I’ve seen this movie over and over again. A stock rages upward, and instead of letting investors simply enjoy the ride the company has to ruin it by issuing (diluting) more shares. This is just the first volley – expect more of the same from the technology sector that has enjoyed a huge rebound from the bottom.
Just before the next wave of troubles (I can’t say what will cause it, other than history just keeps repeating itself) in any industry that’s become a darling we witness a flurry of equity issues. Our most recent (sour) experience was the cannabis industry. It’s uncanny that just yesterday I suggested the tech group has had enough of a surge to become uninteresting again from a valuation perspective.
I can imagine the discussion in the executive offices:
The stock is over $700, and we’re worth more than the Royal Bank.
What should we do? The next few quarters could get ugly as our small business customers are likely going out of business.
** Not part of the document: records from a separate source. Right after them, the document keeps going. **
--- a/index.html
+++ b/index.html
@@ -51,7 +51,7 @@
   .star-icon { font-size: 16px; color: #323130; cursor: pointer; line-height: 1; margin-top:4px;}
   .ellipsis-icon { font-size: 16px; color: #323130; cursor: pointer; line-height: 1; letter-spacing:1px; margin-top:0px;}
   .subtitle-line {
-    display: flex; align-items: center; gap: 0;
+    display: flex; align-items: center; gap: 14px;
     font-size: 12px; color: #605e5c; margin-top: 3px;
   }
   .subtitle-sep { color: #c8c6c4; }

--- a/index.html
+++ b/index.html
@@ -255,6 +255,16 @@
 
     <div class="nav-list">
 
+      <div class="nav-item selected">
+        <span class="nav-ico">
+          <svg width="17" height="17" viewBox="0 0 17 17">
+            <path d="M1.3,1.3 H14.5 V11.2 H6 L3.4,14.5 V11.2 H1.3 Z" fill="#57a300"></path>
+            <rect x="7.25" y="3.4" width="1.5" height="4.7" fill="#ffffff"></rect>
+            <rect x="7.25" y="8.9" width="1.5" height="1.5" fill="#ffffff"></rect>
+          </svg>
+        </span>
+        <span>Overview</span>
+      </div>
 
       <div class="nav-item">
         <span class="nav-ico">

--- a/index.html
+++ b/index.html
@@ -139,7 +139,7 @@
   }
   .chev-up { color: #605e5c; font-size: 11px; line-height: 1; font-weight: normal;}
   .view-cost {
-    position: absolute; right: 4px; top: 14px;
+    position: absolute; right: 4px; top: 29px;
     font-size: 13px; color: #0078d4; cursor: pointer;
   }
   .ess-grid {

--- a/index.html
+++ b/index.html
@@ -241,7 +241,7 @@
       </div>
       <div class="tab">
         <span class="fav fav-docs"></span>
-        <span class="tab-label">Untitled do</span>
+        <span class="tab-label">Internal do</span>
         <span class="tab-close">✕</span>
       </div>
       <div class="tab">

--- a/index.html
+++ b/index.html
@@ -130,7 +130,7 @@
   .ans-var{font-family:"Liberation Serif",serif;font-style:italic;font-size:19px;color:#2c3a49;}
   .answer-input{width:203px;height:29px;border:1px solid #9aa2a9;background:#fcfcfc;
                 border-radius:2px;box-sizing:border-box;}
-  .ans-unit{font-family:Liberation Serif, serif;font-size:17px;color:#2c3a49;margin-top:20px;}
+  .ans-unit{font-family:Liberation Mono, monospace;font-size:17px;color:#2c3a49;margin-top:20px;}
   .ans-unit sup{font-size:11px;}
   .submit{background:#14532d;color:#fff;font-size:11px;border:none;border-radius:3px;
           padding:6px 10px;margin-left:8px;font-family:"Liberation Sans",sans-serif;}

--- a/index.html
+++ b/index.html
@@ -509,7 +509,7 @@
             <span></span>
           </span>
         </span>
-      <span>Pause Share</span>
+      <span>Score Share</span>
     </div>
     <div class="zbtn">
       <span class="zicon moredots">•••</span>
I know, let’s issue some shares at these ridiculous prices.
Do we need the money?
We might or we might not, but who cares? Let’s get some anyway.
Yeah, after all we only need to issue 1.85 million shares to raise over a billion bucks. This craziness can’t last.
To quote the distinguished Som Seif of Purpose Investments: “If I was sitting there last night thinking about Shopify’s price, I would have said to myself they should issue shares at this price because if other people are giving them such a crazy valuation, why not take some money and put it on your balance sheet at a time when cash on your balance sheet is a very valuable thing.” (from BNN Bloomberg News).
It’s depressing how difficult it is to find companies that just want to run their businesses rather than jump on every opportunity to milk investors.